Open questions:
Sorry for the change in format but I am finding using the bullets in Confluence to be troublesom so I am trying something else.
How can one see nodes that are entirely unclaimed?
I want a proper subset of machines to be for the HERA project. These machines will only run HERA jobs and HERA jobs will only run on these machines. This seems to work..
machine config | submit file |
---|---|
HERA = True STARTD_ATTRS = $(STARTD_ATTRS) HERA START = ($(START)) && (TARGET.partition =?= "HERA") | requirements = (HERA == True) +partition = "HERA" |
But is there a better way? I was hoping I could do something like this but it seems to confuse condor and the jobs run on any machine.

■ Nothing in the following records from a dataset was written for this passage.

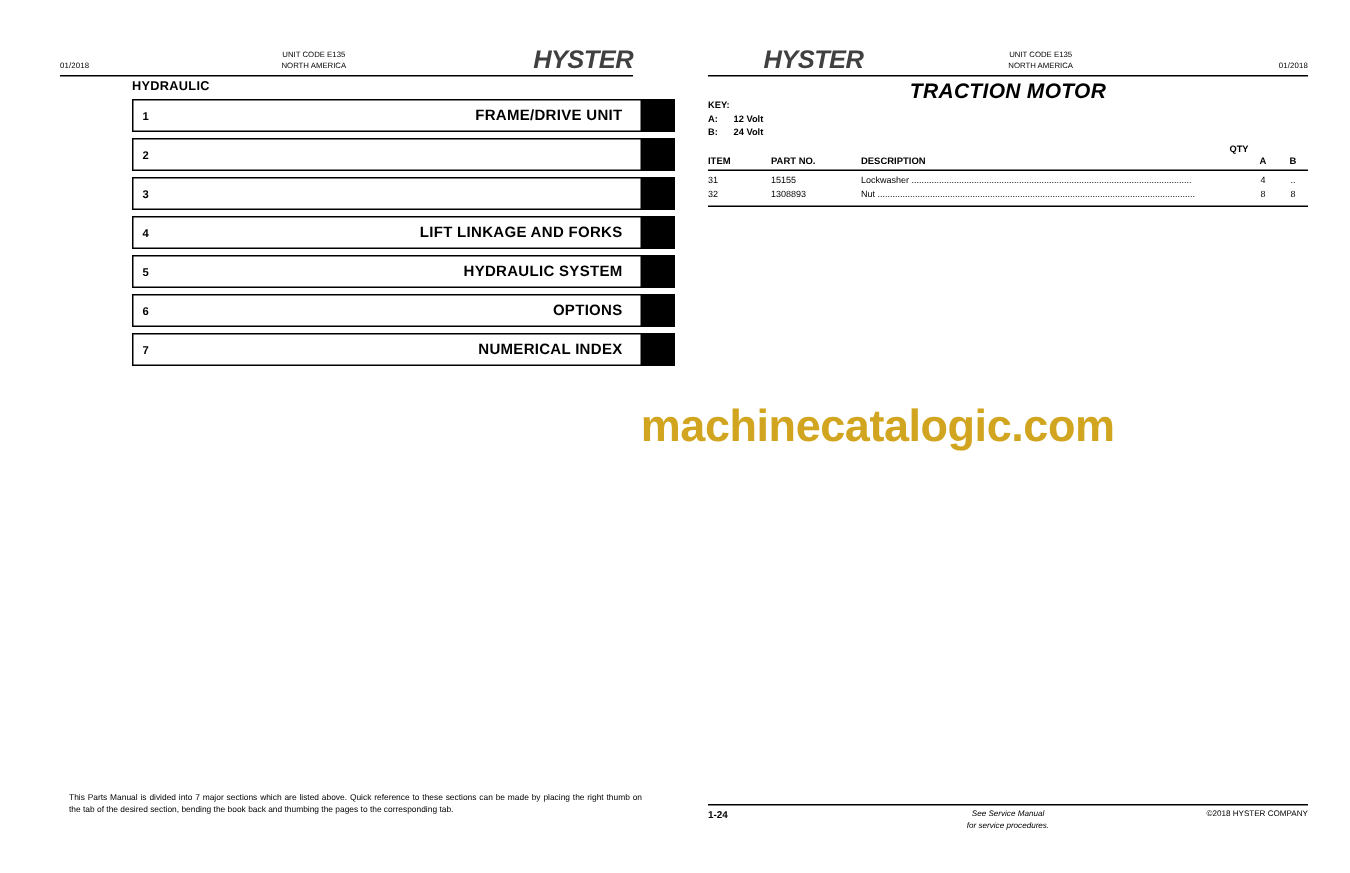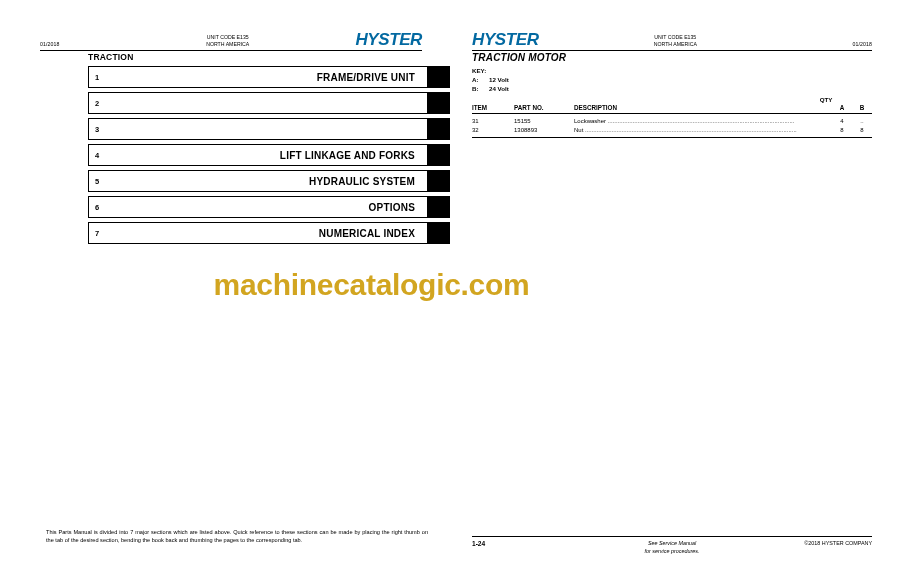--- a/index.html
+++ b/index.html
@@ -58,7 +58,7 @@
     letter-spacing: -0.4px;
     line-height: 17px;
   }
-  .hdr-logo .y { color: #0369a1; }
+  .hdr-logo .y { color: #404040; margin-left: 37px; }
   .hdr-rule {
     position: absolute;
     left: 40px;

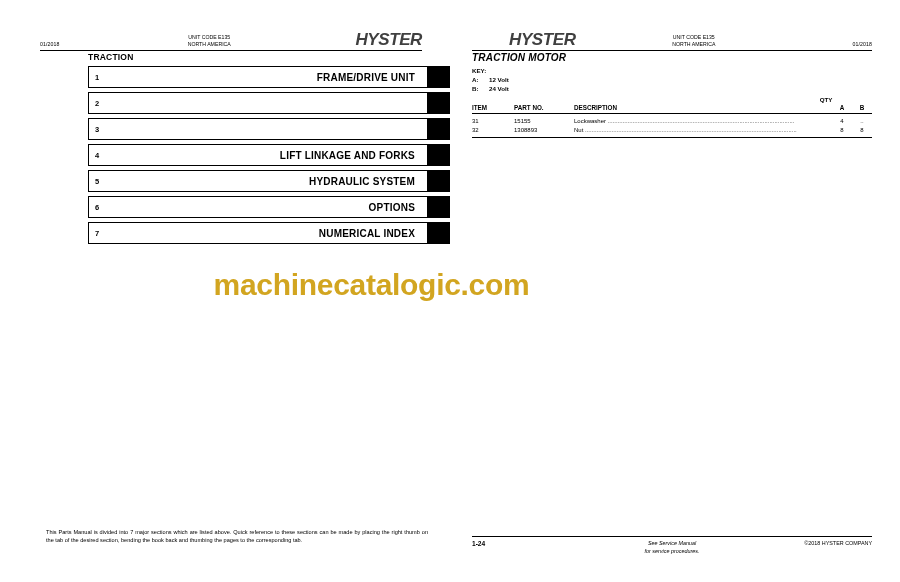--- a/index.html
+++ b/index.html
@@ -257,7 +257,7 @@
   </div>
   <div class="hdr-rule"></div>
 
-  <div class="sections-title">TRACTION</div>
+  <div class="sections-title">HYDRAULIC</div>
 
   <div class="sec-list">
 

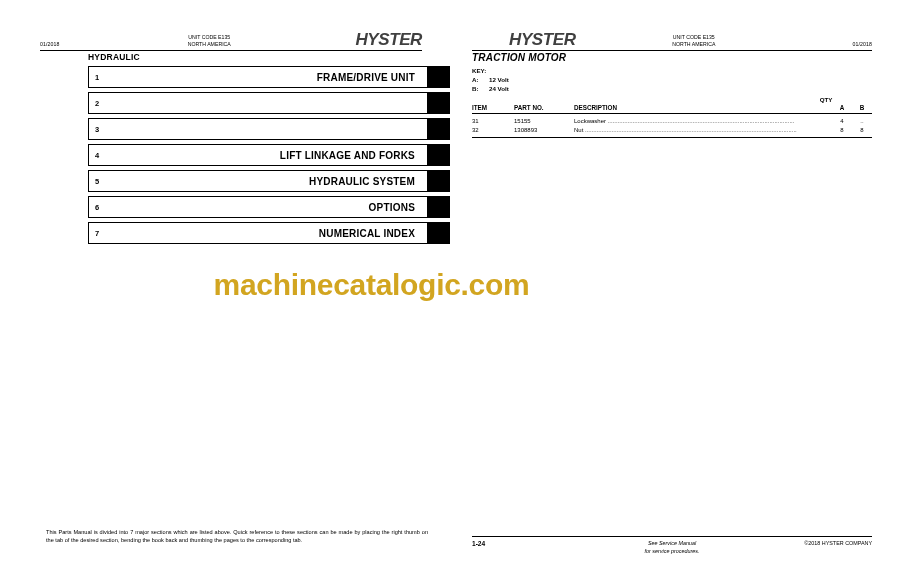--- a/index.html
+++ b/index.html
@@ -144,8 +144,8 @@
     left: 22px;
     right: 28px;
     top: 52px;
-    text-align: left;
-    font-size: 10px;
+    text-align: center;
+    font-size: 14px;
     font-weight: bold;
     font-style: italic;
     letter-spacing: 0.2px;

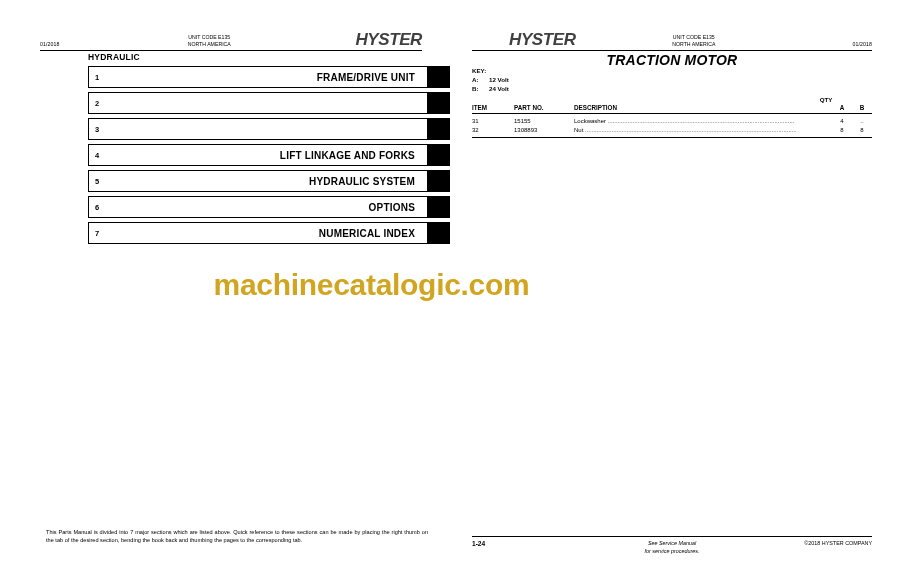--- a/index.html
+++ b/index.html
@@ -120,7 +120,7 @@
     left: 0;
     width: 743px;
     top: 268px;
-    text-align: center;
+    text-align: right;
     font-size: 30px;
     font-weight: bold;
     color: #d2a520;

machine config | submit file |
---|---|
HERA = True STARTD_ATTRS = $(STARTD_ATTRS) HERA START = ($(START)) && (TARGET.HERA =?= True) | requirements = (HERA == True) HERA = True |
- Bug where James's jobs are all put on the same core. Here is top -u krowe showing the Last Used Cpu (SMP) after I submitted five sleep jobs to the same host.

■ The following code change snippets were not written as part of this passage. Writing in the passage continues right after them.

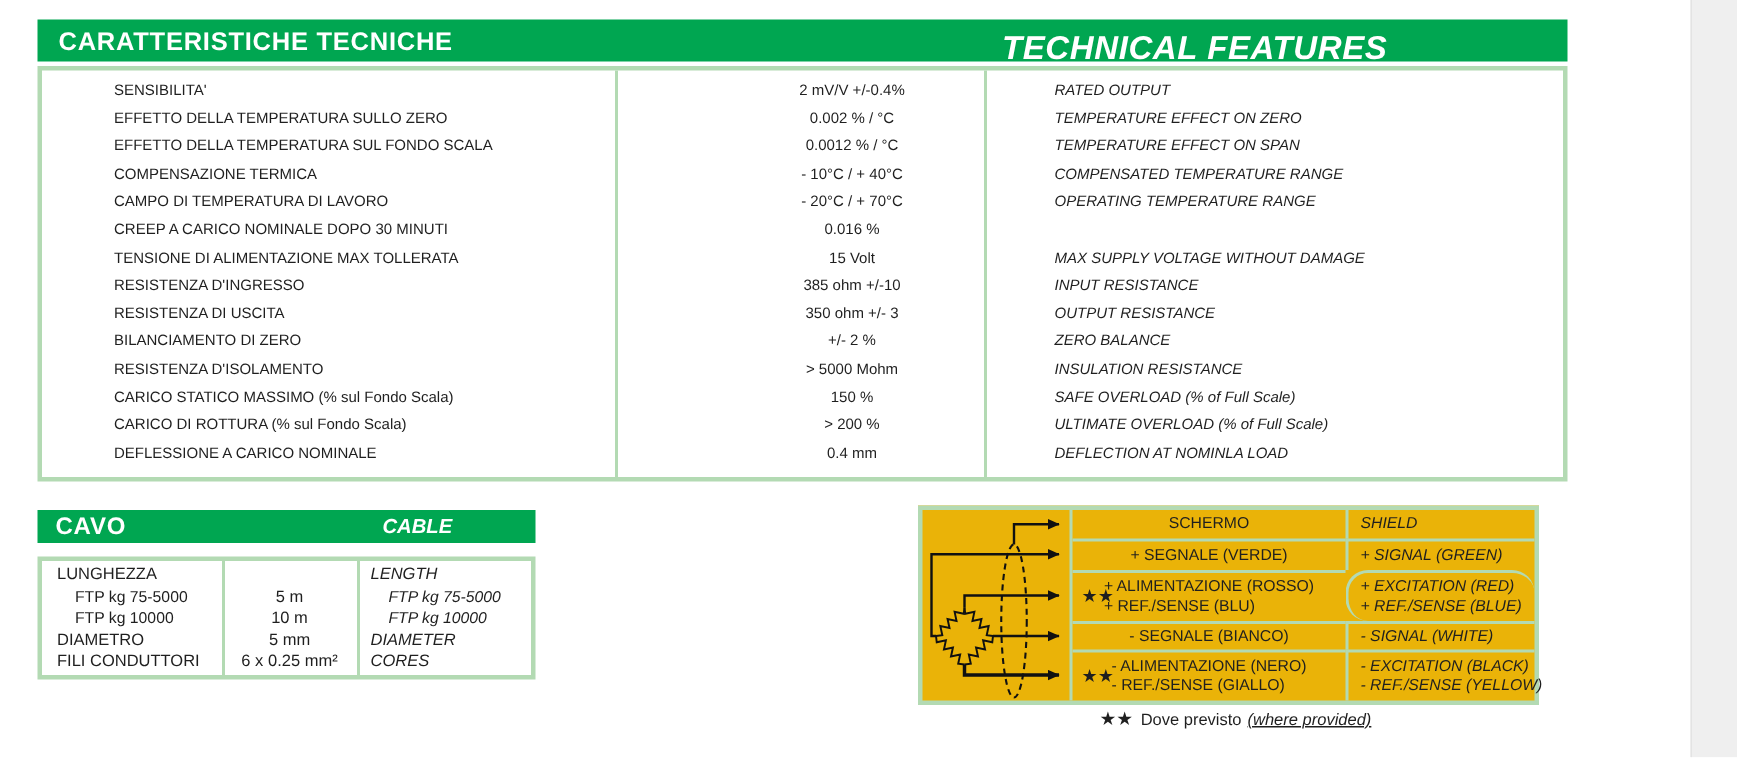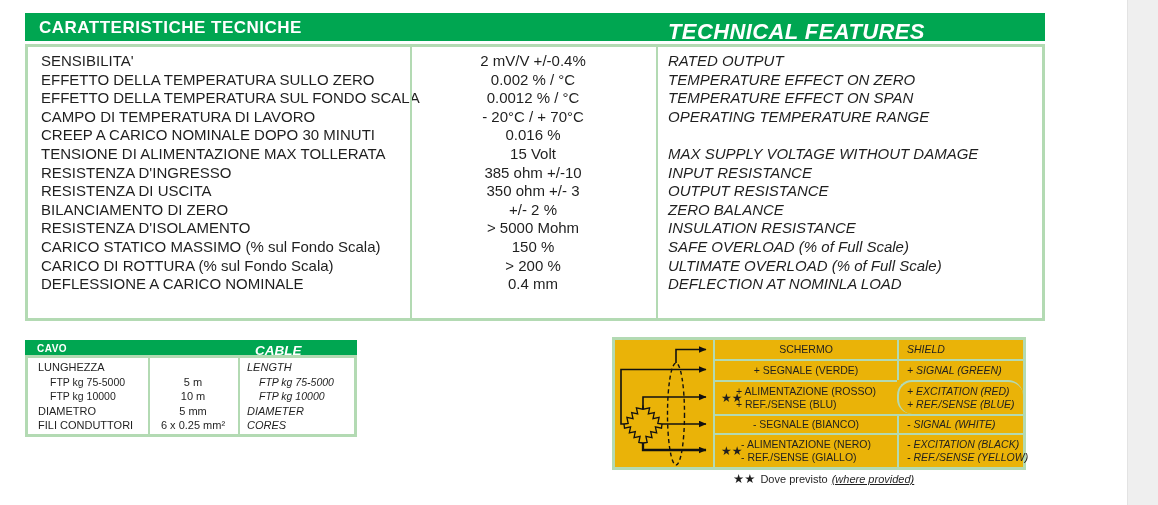--- a/index.html
+++ b/index.html
@@ -26,7 +26,7 @@
   
   #tech-box{left:25px;top:44px;width:1020px;height:277px;padding-top:5px;}
   .trow{display:grid;grid-template-columns:382px 246px 1fr;height:18.6px;
-        font-size:15px;line-height:18.6px;white-space:nowrap;}
+        font-size:10px;line-height:18.6px;white-space:nowrap;padding-left:35px;}
   .trow .c-it{padding-left:13px;}
   .trow .c-val{text-align:center;}
   .trow .c-en{padding-left:12px;font-style:italic;}

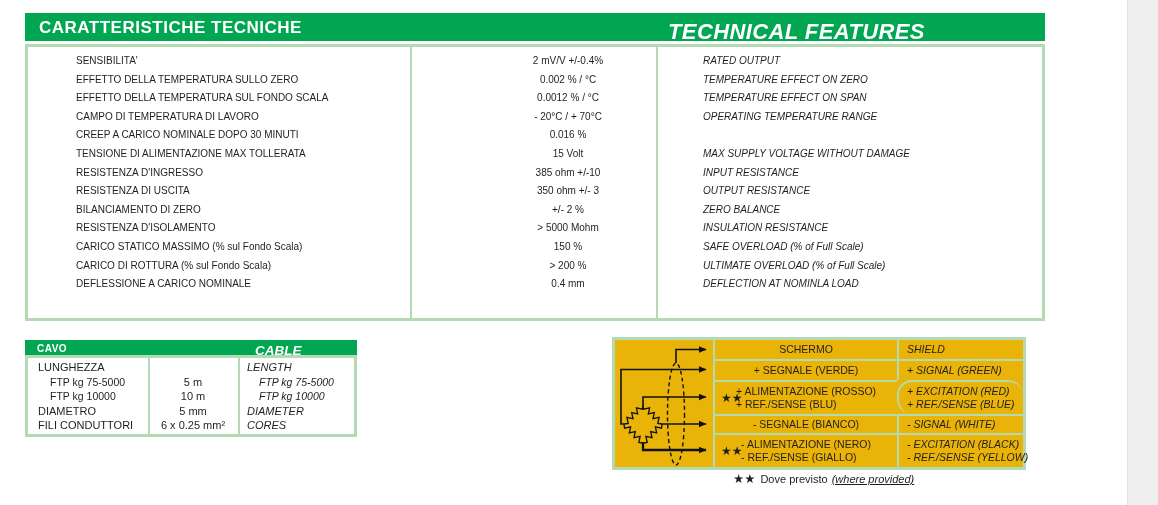--- a/index.html
+++ b/index.html
@@ -92,6 +92,11 @@
           <span class="c-it">EFFETTO DELLA TEMPERATURA SUL FONDO SCALA</span>
           <span class="c-val">0.0012 % / °C</span>
           <span class="c-en">TEMPERATURE EFFECT ON SPAN</span>
+        </div>
+        <div class="trow">
+          <span class="c-it">COMPENSAZIONE TERMICA</span>
+          <span class="c-val">- 10°C / + 40°C</span>
+          <span class="c-en">COMPENSATED TEMPERATURE RANGE</span>
         </div>
         <div class="trow">
           <span class="c-it">CAMPO DI TEMPERATURA DI LAVORO</span>

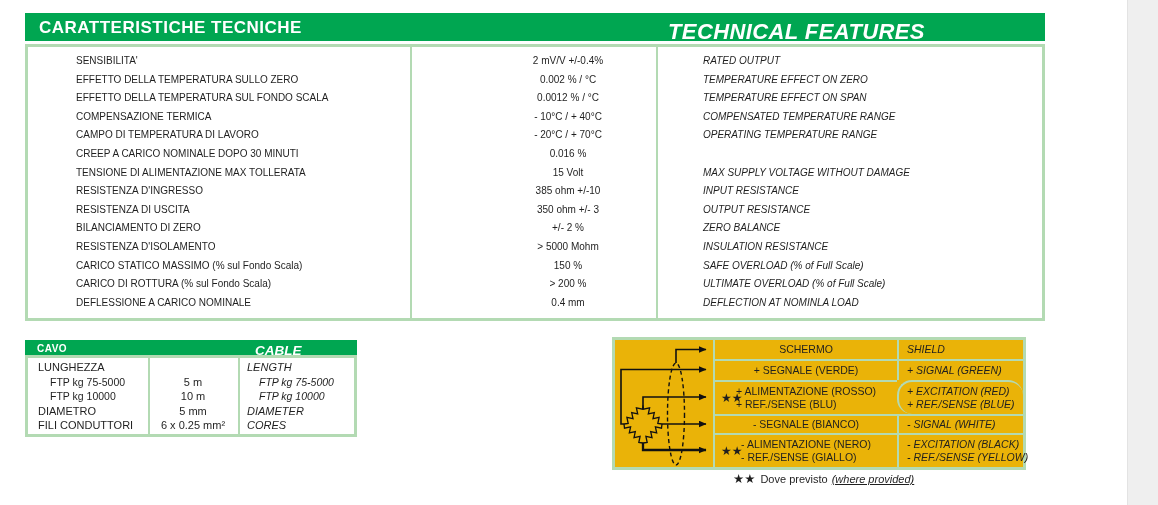--- a/index.html
+++ b/index.html
@@ -16,7 +16,7 @@
   #tech-bar .t-it{position:absolute;left:14px;top:5px;font-size:17px;letter-spacing:.5px;white-space:nowrap;}
   #tech-bar .t-en{position:absolute;left:643px;top:5.5px;font-size:22px;font-style:italic;letter-spacing:.4px;white-space:nowrap;}
   #cable-bar{left:25px;top:340px;width:332px;height:22px;}
-  #cable-bar .t-it{position:absolute;left:12px;top:3px;font-size:10px;letter-spacing:.5px;}
+  #cable-bar .t-it{position:absolute;left:12px;top:3px;font-size:16px;letter-spacing:.5px;}
   #cable-bar .t-en{position:absolute;left:230px;top:3px;font-size:13.5px;font-style:italic;}
 
   

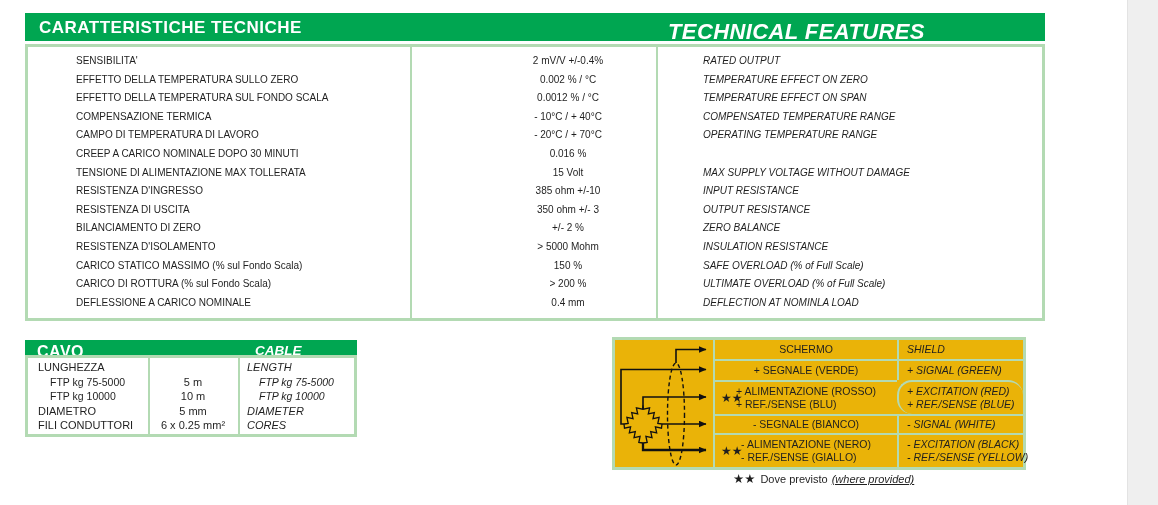--- a/index.html
+++ b/index.html
@@ -32,7 +32,7 @@
   .trow .c-en{padding-left:12px;font-style:italic;}
 
   
-  #cable-box{left:25px;top:355px;width:332px;height:82px;padding-top:2px;}
+  #cable-box{left:25px;top:371px;width:332px;height:82px;padding-top:2px;}
   .crow{display:grid;grid-template-columns:120px 90px 1fr;height:14.5px;
         font-size:11px;line-height:14.5px;white-space:nowrap;}
   .crow .c-it{padding-left:10px;}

- Is this just a side effect of condor using cpuacct instead of cpuset in cgroup?
- Is this a failure of the Linux kernel to schedule things on separate cores?
- Is this because cpu.shares is set to 100 instead of 1024?
- Check if CPU affinity is set in /proc/self/status
- Is sleep cpu-intensive enough to properly test this? Perhaps submit a while 1 loop instead?
...